Available data:
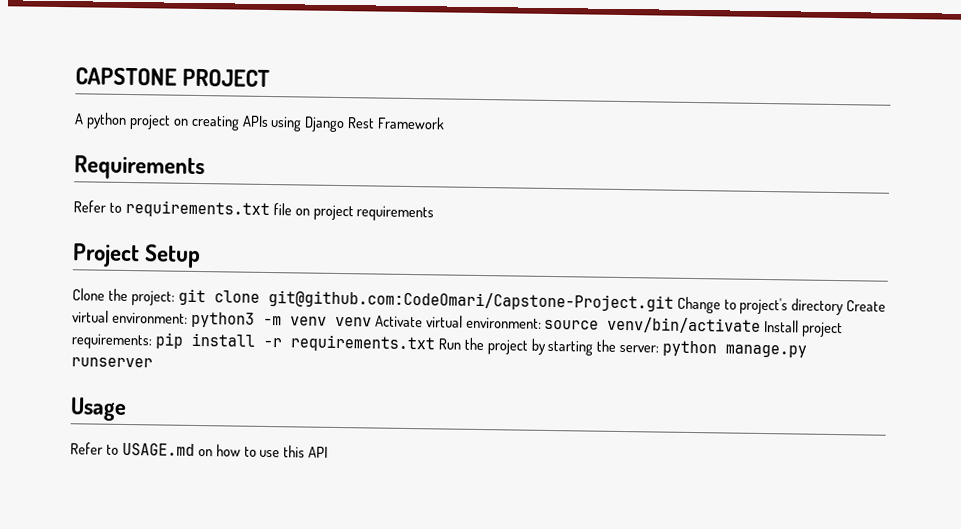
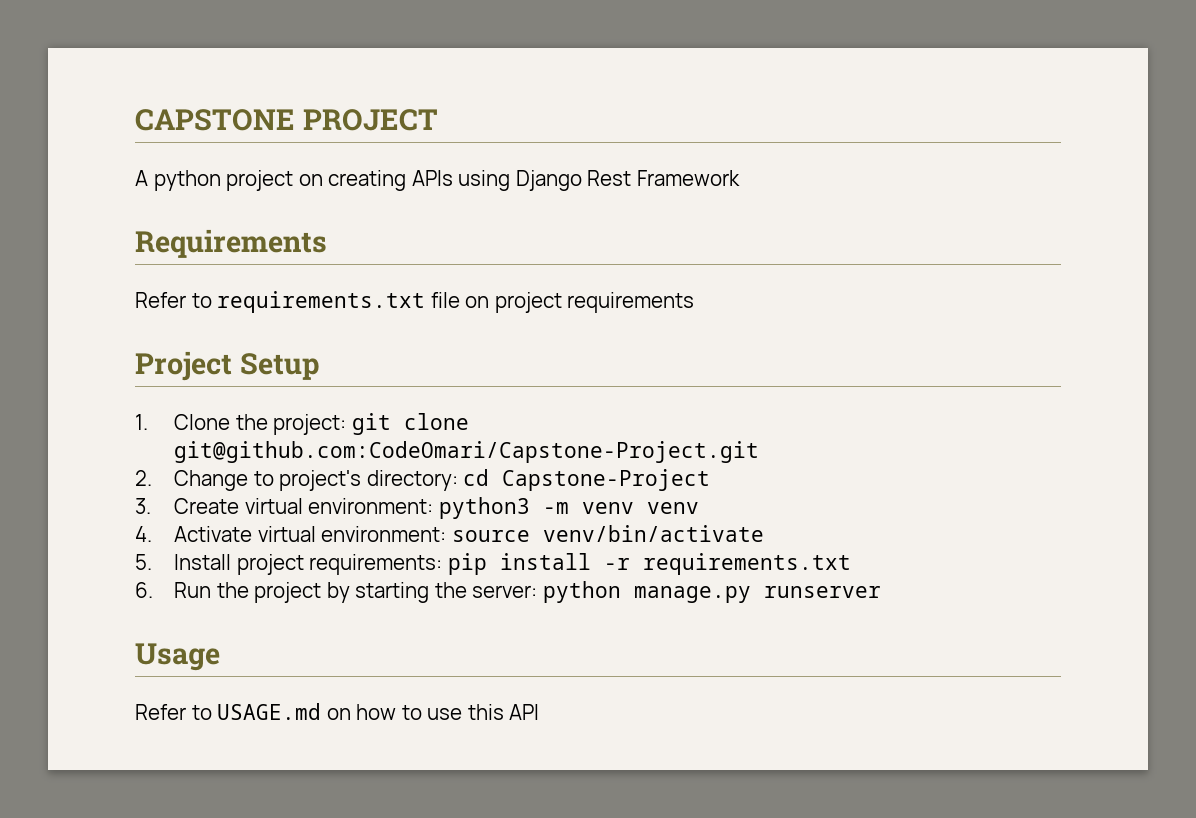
- Clone the project: git clone git@github.com:CodeOmari/Capstone-Project.git Change to project's directory Create virtual environment: python3 -m venv venv Activate virtual environment: source venv/bin/activate Install project requirements: pip install -r requirements.txt Run the project by starting the server: python manage.py runserver
+ 1. Clone the project: git clone git@github.com:CodeOmari/Capstone-Project.git
+ 2. Change to project's directory: cd Capstone-Project
+ 3. Create virtual environment: python3 -m venv venv
+ 4. Activate virtual environment: source venv/bin/activate
+ 5. Install project requirements: pip install -r requirements.txt
+ 6. Run the project by starting the server: python manage.py runserver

What you need to do: Nothing but the lines from the one containing "3. Create virtual environment: python3 -m venv venv" through the last line of the material should be returned, each exactly as written, both ends included.

Task output:
+ 3. Create virtual environment: python3 -m venv venv
+ 4. Activate virtual environment: source venv/bin/activate
+ 5. Install project requirements: pip install -r requirements.txt
+ 6. Run the project by starting the server: python manage.py runserver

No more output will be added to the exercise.